Mario Carneiro (Jun 02 2023 at 13:05):

(BTW, proof_8 is not enough to find the theorem in question, as a lot of things have a proof_8. Hopefully that is the last name component in some theorem's full name, which might help to debug this from the perspective of the source that generated it)

Andrej Bauer (Jun 02 2023 at 13:23):

I am getting somewhere. I am converting the content of an olean file to s-expressions (see https://github.com/andrejbauer/lean2sexp). The file build/lib/Mathlib/Order/Copy.olean is 2.1MB in size, but somehow in s-expression form that has everything except applications and lambdas pruned, it becomes 227MB. This seems like an amazingly efficient way of comperssing information in olean. Do olean files contain something other than abstract syntax trees? Are they optimized in some way?

Andrej Bauer (Jun 02 2023 at 13:28):

And build/lib/Mathlib/Topology/Sheaves/SheafCondition/OpensLeCover.olean is even worse, it outputs 1.3 GB of stuff.

Mario Carneiro (Jun 02 2023 at 13:28):

Are you dag-sharing?

Mario Carneiro (Jun 02 2023 at 13:28):

because if not this will have massive blowup

Mario Carneiro (Jun 02 2023 at 13:29):

lean expressions are maximally shared in olean files IIRC

Andrej Bauer (Jun 02 2023 at 13:33):

Aha, that would do it. It's just amazing that there would be so much sharing. Where is it coming from? Surely no human produces such dags with bare hands.

Mario Carneiro (Jun 02 2023 at 13:34):

One common source of sharing is the names

Mario Carneiro (Jun 02 2023 at 13:34):

stuff like namespaces and particular theorem names are repeated many thousands of times in the average lean file

Mario Carneiro (Jun 02 2023 at 13:36):

I think actually interesting term sharing in proofs isn't that common, lean itself sometimes has trouble with it so it's not a particularly good thing to rely on

Andrej Bauer (Jun 02 2023 at 13:40):

I measured the size of the proof trees, counting applications and lambdas only. In build/lib/Mathlib/Order/Copy.olean there is a constant called CompleteLattice.copy.proof_8 whose size is 1342037. This is not caused by name sharing, since it contains that many applications and lambdas.
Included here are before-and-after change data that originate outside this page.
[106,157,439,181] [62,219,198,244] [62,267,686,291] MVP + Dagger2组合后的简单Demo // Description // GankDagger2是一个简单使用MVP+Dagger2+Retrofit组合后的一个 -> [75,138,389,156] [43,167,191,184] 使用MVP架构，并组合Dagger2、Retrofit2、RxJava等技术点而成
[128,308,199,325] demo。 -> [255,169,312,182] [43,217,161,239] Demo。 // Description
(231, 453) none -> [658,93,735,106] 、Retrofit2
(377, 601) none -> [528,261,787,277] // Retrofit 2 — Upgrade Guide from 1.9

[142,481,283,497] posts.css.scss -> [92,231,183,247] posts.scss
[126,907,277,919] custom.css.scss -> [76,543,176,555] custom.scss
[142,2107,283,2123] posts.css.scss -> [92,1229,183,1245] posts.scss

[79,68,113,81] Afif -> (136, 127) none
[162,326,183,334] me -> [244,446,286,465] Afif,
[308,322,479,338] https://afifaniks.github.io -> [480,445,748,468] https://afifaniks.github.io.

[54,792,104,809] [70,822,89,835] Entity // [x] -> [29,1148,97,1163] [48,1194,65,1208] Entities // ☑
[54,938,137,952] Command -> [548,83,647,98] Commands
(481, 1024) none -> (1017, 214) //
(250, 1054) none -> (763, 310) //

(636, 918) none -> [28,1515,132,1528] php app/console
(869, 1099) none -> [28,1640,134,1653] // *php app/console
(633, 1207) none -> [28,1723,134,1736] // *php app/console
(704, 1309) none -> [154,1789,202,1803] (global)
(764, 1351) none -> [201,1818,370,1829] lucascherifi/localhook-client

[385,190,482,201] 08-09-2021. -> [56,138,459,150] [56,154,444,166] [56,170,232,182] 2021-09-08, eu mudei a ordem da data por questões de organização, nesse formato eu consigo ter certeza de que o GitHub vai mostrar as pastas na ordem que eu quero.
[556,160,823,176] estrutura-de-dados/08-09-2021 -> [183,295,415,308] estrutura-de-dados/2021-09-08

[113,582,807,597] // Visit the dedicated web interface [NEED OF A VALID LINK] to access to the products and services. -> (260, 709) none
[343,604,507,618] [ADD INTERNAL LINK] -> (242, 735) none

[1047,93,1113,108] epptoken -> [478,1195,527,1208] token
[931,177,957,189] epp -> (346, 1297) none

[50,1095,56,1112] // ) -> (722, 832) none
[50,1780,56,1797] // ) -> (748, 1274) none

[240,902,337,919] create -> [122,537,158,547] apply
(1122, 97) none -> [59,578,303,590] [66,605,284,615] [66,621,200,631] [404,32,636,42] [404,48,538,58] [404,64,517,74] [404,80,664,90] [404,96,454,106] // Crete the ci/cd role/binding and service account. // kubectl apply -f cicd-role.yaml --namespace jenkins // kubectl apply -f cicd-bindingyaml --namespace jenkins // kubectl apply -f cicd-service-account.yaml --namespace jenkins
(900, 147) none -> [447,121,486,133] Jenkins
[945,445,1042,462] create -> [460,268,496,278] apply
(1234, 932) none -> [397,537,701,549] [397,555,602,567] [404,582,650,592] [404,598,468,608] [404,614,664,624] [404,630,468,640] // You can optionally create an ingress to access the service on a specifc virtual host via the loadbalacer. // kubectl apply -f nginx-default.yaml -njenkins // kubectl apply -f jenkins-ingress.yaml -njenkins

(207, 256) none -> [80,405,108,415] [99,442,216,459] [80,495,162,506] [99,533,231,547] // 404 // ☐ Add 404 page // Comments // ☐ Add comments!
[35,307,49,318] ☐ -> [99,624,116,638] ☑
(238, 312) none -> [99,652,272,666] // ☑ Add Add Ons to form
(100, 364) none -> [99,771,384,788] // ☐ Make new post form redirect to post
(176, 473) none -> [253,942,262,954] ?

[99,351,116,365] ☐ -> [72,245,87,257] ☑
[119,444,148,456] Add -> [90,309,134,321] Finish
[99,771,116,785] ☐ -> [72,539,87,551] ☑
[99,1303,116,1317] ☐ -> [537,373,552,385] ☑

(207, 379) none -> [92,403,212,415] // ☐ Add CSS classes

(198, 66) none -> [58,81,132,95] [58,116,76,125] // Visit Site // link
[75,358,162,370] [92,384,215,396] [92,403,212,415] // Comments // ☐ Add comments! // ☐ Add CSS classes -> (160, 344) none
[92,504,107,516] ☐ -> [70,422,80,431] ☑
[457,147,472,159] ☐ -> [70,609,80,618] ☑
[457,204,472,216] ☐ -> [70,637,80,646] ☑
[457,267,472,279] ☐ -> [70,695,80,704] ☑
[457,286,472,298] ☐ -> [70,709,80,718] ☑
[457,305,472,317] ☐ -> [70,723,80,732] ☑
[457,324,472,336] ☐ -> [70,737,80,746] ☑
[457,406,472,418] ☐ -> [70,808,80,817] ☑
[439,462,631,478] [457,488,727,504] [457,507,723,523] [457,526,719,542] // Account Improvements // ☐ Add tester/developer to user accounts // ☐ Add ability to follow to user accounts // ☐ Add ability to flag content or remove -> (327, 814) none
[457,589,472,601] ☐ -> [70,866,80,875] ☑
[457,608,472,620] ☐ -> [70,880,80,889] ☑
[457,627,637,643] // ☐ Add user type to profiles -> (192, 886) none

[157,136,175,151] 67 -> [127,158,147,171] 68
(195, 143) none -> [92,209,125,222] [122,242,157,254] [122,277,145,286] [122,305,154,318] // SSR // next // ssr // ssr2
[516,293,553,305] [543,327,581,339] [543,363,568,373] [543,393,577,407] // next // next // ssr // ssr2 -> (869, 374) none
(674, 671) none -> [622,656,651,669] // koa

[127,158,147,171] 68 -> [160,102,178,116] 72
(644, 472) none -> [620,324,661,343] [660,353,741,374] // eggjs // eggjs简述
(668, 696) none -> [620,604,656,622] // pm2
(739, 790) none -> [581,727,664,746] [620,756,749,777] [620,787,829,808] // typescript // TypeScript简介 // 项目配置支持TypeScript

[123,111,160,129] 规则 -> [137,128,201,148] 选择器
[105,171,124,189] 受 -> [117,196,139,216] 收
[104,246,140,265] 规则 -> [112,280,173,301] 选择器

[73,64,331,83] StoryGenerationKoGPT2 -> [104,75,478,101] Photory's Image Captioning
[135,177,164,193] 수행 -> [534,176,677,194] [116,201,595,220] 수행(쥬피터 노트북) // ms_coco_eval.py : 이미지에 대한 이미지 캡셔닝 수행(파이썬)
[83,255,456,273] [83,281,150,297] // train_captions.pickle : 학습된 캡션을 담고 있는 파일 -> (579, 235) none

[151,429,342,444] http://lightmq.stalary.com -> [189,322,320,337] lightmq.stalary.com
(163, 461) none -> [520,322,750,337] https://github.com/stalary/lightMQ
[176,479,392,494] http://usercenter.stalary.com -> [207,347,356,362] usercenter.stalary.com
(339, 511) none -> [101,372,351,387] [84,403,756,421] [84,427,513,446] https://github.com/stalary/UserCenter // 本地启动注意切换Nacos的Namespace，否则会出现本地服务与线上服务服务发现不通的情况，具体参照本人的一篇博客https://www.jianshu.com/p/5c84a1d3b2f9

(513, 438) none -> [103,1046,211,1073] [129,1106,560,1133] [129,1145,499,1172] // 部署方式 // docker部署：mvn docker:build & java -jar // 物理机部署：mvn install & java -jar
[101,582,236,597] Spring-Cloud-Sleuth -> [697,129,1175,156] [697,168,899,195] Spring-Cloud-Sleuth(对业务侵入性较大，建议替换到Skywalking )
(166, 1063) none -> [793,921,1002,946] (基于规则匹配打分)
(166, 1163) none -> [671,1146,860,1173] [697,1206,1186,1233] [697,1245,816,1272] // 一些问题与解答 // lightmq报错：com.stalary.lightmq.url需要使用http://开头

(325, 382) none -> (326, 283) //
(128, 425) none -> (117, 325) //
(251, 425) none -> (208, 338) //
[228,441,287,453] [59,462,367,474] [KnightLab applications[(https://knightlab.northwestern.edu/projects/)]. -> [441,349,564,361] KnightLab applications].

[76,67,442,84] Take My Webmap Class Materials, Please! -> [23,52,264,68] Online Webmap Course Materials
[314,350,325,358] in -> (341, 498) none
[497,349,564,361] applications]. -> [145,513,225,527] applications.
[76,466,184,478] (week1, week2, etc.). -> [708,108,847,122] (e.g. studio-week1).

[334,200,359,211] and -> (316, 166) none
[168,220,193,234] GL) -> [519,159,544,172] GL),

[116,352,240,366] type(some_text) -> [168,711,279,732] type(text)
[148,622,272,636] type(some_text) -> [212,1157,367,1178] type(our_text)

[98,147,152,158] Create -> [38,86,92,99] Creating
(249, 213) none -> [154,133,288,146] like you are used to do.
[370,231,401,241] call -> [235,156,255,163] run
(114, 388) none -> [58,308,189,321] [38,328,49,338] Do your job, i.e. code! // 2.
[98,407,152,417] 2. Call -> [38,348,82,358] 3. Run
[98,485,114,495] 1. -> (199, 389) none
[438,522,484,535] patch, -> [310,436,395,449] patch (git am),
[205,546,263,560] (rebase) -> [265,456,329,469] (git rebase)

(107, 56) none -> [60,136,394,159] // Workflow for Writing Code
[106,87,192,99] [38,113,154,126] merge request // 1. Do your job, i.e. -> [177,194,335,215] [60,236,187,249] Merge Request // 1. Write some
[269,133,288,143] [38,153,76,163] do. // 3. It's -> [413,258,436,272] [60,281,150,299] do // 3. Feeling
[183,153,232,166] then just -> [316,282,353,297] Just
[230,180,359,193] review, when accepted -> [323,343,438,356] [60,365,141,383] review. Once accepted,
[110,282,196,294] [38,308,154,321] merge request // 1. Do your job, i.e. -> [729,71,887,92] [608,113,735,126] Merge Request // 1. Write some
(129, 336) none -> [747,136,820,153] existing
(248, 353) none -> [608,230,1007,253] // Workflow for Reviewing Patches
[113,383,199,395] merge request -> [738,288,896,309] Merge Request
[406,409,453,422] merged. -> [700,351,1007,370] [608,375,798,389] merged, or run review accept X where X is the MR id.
And looking around, it looks like the really large ones are always called Foo.bar.proof_X.

Mario Carneiro (Jun 02 2023 at 13:43):

well the bulk of most proofs will be in definitions named something like that

Mario Carneiro (Jun 02 2023 at 13:43):

so that's not a huge indicator of anything

Andrej Bauer (Jun 02 2023 at 13:44):

But such huge proofs must have been generated by tactics, and moreover, are very likely proofs in Prop, no?
I mean, who would care about them?

Mario Carneiro (Jun 02 2023 at 13:44):

I think I can guess why CompleteLattice.copy is big: it's probably instantiating a structure with a deep inheritance hierarchy in one go using a very large structure instance

Andrej Bauer (Jun 02 2023 at 13:45):

So the type-class mechanism might be doing it?

Mario Carneiro (Jun 02 2023 at 13:45):

not quite

Andrej Bauer (Jun 02 2023 at 13:45):

If there is an identifiable way for me to detect that there are very large proofs that will not be very informative, I am more than happy to throw them away.

Mario Carneiro (Jun 02 2023 at 13:50):

To demonstrate why this leads to exponential growth or (more accurately) highly shared subterms, let's consider a smaller example:

class A (X : Type) where
  x : Nat
  y : Nat

def foo (X) [A X] : Nat := A.x X

class B (X : Type) extends A X where
  z : Nat
  h : foo X = z


def bla : B Int := {
  x := Nat.zero -- for a smaller pp.all
  y := Nat.succ Nat.zero
  z := Nat.zero
  h := rfl
}
-- set_option pp.explicit true
#print bla
-- def bla : B Int :=
-- @B.mk Int (@A.mk Int Nat.zero (Nat.succ Nat.zero)) Nat.zero bla.proof_1
#print bla.proof_1
-- def bla.proof_1 : @Eq Nat (@foo Int (@A.mk Int Nat.zero (Nat.succ Nat.zero)))
--   (@foo Int (@A.mk Int Nat.zero (Nat.succ Nat.zero))) :=
-- @rfl Nat (@foo Int (@A.mk Int Nat.zero (Nat.succ Nat.zero)))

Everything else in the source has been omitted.